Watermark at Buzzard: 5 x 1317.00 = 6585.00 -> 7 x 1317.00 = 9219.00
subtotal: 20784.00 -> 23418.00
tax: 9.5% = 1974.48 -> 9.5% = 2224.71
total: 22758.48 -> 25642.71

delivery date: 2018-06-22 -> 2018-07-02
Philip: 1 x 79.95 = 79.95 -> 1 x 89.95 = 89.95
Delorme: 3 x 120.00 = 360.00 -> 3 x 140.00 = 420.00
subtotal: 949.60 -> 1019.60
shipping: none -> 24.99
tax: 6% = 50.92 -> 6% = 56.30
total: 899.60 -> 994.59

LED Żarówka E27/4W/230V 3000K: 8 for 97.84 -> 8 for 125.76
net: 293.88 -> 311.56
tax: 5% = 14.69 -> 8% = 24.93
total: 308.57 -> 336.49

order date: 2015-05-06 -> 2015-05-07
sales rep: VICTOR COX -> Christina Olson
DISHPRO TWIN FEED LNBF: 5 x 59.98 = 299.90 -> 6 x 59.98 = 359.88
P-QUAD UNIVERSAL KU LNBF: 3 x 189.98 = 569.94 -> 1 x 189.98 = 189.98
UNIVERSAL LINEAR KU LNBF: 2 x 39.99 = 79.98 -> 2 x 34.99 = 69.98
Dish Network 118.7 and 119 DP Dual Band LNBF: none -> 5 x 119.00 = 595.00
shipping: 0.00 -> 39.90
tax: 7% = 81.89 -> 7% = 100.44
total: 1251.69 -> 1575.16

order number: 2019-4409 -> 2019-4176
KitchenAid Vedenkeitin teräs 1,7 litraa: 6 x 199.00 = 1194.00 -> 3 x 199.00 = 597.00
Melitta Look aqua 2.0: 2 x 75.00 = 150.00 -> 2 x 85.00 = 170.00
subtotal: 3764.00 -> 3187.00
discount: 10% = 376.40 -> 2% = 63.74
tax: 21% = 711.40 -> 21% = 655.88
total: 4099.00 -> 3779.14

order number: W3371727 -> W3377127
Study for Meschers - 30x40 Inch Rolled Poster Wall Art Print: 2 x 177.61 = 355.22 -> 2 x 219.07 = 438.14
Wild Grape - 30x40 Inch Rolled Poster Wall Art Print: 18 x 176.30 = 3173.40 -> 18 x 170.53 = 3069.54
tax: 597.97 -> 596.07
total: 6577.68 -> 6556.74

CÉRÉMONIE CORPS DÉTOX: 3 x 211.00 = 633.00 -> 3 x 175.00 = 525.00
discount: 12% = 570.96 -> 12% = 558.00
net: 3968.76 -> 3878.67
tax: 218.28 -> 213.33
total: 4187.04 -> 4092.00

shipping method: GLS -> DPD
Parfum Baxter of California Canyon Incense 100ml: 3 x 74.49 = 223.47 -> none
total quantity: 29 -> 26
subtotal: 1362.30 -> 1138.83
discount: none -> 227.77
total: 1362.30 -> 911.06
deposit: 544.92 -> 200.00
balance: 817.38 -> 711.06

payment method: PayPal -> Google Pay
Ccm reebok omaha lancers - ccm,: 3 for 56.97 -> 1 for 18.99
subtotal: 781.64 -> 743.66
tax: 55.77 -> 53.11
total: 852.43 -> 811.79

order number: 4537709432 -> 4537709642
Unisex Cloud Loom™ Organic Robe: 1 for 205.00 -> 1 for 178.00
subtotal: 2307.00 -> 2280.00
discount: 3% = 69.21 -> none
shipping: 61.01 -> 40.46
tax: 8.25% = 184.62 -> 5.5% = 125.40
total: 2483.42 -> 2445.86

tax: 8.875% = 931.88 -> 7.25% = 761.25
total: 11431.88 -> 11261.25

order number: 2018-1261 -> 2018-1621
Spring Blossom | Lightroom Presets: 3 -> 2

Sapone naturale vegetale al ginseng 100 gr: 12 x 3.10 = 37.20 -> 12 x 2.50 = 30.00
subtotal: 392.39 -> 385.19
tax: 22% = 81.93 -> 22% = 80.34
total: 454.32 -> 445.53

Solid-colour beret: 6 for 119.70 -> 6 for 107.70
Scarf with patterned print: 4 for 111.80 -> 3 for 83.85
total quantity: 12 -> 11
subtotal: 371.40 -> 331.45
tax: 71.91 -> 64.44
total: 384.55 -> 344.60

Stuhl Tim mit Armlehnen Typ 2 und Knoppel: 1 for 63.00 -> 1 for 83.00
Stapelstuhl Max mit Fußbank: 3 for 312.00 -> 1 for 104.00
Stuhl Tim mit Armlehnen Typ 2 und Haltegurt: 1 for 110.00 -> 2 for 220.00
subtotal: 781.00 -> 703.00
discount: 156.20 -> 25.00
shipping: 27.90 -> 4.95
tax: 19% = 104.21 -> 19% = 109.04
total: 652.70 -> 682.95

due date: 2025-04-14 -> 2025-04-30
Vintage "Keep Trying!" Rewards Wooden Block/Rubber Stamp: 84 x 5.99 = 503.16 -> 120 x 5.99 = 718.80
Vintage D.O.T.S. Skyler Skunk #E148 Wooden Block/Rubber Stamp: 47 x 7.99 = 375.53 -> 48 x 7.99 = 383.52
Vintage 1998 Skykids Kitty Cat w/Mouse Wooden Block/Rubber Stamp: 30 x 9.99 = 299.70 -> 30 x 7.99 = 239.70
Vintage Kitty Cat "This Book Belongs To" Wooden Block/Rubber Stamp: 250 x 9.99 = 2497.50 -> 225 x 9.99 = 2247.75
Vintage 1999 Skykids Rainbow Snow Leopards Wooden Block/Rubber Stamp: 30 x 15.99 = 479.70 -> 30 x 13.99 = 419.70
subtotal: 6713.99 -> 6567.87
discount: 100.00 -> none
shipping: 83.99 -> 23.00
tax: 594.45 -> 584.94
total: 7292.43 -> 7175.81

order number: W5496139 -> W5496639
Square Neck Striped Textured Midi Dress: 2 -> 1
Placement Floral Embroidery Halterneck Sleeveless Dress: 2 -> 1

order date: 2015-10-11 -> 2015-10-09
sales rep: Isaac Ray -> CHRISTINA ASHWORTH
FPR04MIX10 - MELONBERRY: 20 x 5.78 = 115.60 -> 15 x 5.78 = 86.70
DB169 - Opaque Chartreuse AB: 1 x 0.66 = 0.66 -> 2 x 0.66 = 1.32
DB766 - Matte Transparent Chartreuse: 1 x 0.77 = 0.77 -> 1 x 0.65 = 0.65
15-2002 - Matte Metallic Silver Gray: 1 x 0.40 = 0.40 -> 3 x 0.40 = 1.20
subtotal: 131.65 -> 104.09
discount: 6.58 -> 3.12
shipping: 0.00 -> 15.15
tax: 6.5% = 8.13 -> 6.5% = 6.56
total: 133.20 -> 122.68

• Work instruction: Repeat every line of the data, exactly and in full.

• Response:
Watermark at Buzzard: 5 x 1317.00 = 6585.00 -> 7 x 1317.00 = 9219.00
subtotal: 20784.00 -> 23418.00
tax: 9.5% = 1974.48 -> 9.5% = 2224.71
total: 22758.48 -> 25642.71

delivery date: 2018-06-22 -> 2018-07-02
Philip: 1 x 79.95 = 79.95 -> 1 x 89.95 = 89.95
Delorme: 3 x 120.00 = 360.00 -> 3 x 140.00 = 420.00
subtotal: 949.60 -> 1019.60
shipping: none -> 24.99
tax: 6% = 50.92 -> 6% = 56.30
total: 899.60 -> 994.59

LED Żarówka E27/4W/230V 3000K: 8 for 97.84 -> 8 for 125.76
net: 293.88 -> 311.56
tax: 5% = 14.69 -> 8% = 24.93
total: 308.57 -> 336.49

order date: 2015-05-06 -> 2015-05-07
sales rep: VICTOR COX -> Christina Olson
DISHPRO TWIN FEED LNBF: 5 x 59.98 = 299.90 -> 6 x 59.98 = 359.88
P-QUAD UNIVERSAL KU LNBF: 3 x 189.98 = 569.94 -> 1 x 189.98 = 189.98
UNIVERSAL LINEAR KU LNBF: 2 x 39.99 = 79.98 -> 2 x 34.99 = 69.98
Dish Network 118.7 and 119 DP Dual Band LNBF: none -> 5 x 119.00 = 595.00
shipping: 0.00 -> 39.90
tax: 7% = 81.89 -> 7% = 100.44
total: 1251.69 -> 1575.16

order number: 2019-4409 -> 2019-4176
KitchenAid Vedenkeitin teräs 1,7 litraa: 6 x 199.00 = 1194.00 -> 3 x 199.00 = 597.00
Melitta Look aqua 2.0: 2 x 75.00 = 150.00 -> 2 x 85.00 = 170.00
subtotal: 3764.00 -> 3187.00
discount: 10% = 376.40 -> 2% = 63.74
tax: 21% = 711.40 -> 21% = 655.88
total: 4099.00 -> 3779.14

order number: W3371727 -> W3377127
Study for Meschers - 30x40 Inch Rolled Poster Wall Art Print: 2 x 177.61 = 355.22 -> 2 x 219.07 = 438.14
Wild Grape - 30x40 Inch Rolled Poster Wall Art Print: 18 x 176.30 = 3173.40 -> 18 x 170.53 = 3069.54
tax: 597.97 -> 596.07
total: 6577.68 -> 6556.74

CÉRÉMONIE CORPS DÉTOX: 3 x 211.00 = 633.00 -> 3 x 175.00 = 525.00
discount: 12% = 570.96 -> 12% = 558.00
net: 3968.76 -> 3878.67
tax: 218.28 -> 213.33
total: 4187.04 -> 4092.00

shipping method: GLS -> DPD
Parfum Baxter of California Canyon Incense 100ml: 3 x 74.49 = 223.47 -> none
total quantity: 29 -> 26
subtotal: 1362.30 -> 1138.83
discount: none -> 227.77
total: 1362.30 -> 911.06
deposit: 544.92 -> 200.00
balance: 817.38 -> 711.06

payment method: PayPal -> Google Pay
Ccm reebok omaha lancers - ccm,: 3 for 56.97 -> 1 for 18.99
subtotal: 781.64 -> 743.66
tax: 55.77 -> 53.11
total: 852.43 -> 811.79

order number: 4537709432 -> 4537709642
Unisex Cloud Loom™ Organic Robe: 1 for 205.00 -> 1 for 178.00
subtotal: 2307.00 -> 2280.00
discount: 3% = 69.21 -> none
shipping: 61.01 -> 40.46
tax: 8.25% = 184.62 -> 5.5% = 125.40
total: 2483.42 -> 2445.86

tax: 8.875% = 931.88 -> 7.25% = 761.25
total: 11431.88 -> 11261.25

order number: 2018-1261 -> 2018-1621
Spring Blossom | Lightroom Presets: 3 -> 2

Sapone naturale vegetale al ginseng 100 gr: 12 x 3.10 = 37.20 -> 12 x 2.50 = 30.00
subtotal: 392.39 -> 385.19
tax: 22% = 81.93 -> 22% = 80.34
total: 454.32 -> 445.53

Solid-colour beret: 6 for 119.70 -> 6 for 107.70
Scarf with patterned print: 4 for 111.80 -> 3 for 83.85
total quantity: 12 -> 11
subtotal: 371.40 -> 331.45
tax: 71.91 -> 64.44
total: 384.55 -> 344.60

Stuhl Tim mit Armlehnen Typ 2 und Knoppel: 1 for 63.00 -> 1 for 83.00
Stapelstuhl Max mit Fußbank: 3 for 312.00 -> 1 for 104.00
Stuhl Tim mit Armlehnen Typ 2 und Haltegurt: 1 for 110.00 -> 2 for 220.00
subtotal: 781.00 -> 703.00
discount: 156.20 -> 25.00
shipping: 27.90 -> 4.95
tax: 19% = 104.21 -> 19% = 109.04
total: 652.70 -> 682.95

due date: 2025-04-14 -> 2025-04-30
Vintage "Keep Trying!" Rewards Wooden Block/Rubber Stamp: 84 x 5.99 = 503.16 -> 120 x 5.99 = 718.80
Vintage D.O.T.S. Skyler Skunk #E148 Wooden Block/Rubber Stamp: 47 x 7.99 = 375.53 -> 48 x 7.99 = 383.52
Vintage 1998 Skykids Kitty Cat w/Mouse Wooden Block/Rubber Stamp: 30 x 9.99 = 299.70 -> 30 x 7.99 = 239.70
Vintage Kitty Cat "This Book Belongs To" Wooden Block/Rubber Stamp: 250 x 9.99 = 2497.50 -> 225 x 9.99 = 2247.75
Vintage 1999 Skykids Rainbow Snow Leopards Wooden Block/Rubber Stamp: 30 x 15.99 = 479.70 -> 30 x 13.99 = 419.70
subtotal: 6713.99 -> 6567.87
discount: 100.00 -> none
shipping: 83.99 -> 23.00
tax: 594.45 -> 584.94
total: 7292.43 -> 7175.81

order number: W5496139 -> W5496639
Square Neck Striped Textured Midi Dress: 2 -> 1
Placement Floral Embroidery Halterneck Sleeveless Dress: 2 -> 1

order date: 2015-10-11 -> 2015-10-09
sales rep: Isaac Ray -> CHRISTINA ASHWORTH
FPR04MIX10 - MELONBERRY: 20 x 5.78 = 115.60 -> 15 x 5.78 = 86.70
DB169 - Opaque Chartreuse AB: 1 x 0.66 = 0.66 -> 2 x 0.66 = 1.32
DB766 - Matte Transparent Chartreuse: 1 x 0.77 = 0.77 -> 1 x 0.65 = 0.65
15-2002 - Matte Metallic Silver Gray: 1 x 0.40 = 0.40 -> 3 x 0.40 = 1.20
subtotal: 131.65 -> 104.09
discount: 6.58 -> 3.12
shipping: 0.00 -> 15.15
tax: 6.5% = 8.13 -> 6.5% = 6.56
total: 133.20 -> 122.68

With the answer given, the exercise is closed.